→ Exercise data:
+===+

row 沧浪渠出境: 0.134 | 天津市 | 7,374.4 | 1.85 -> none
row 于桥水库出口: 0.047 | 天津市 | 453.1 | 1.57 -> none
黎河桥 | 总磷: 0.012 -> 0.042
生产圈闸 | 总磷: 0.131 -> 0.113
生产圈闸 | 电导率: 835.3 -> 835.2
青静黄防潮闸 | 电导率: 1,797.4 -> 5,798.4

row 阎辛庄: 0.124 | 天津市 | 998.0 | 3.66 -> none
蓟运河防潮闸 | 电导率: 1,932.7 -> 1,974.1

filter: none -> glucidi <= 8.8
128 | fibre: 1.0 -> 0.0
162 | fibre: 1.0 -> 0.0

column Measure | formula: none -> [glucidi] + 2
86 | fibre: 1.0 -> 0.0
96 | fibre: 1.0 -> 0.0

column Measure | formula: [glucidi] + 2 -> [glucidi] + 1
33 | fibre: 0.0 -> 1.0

+===+

→ What you need to do:
Beginning with the line that contains "162 | fibre: 1.0 -> 0.0", write out every line through the end of the entries above, exactly.

→ Answer for the task:
162 | fibre: 1.0 -> 0.0

column Measure | formula: none -> [glucidi] + 2
86 | fibre: 1.0 -> 0.0
96 | fibre: 1.0 -> 0.0

column Measure | formula: [glucidi] + 2 -> [glucidi] + 1
33 | fibre: 0.0 -> 1.0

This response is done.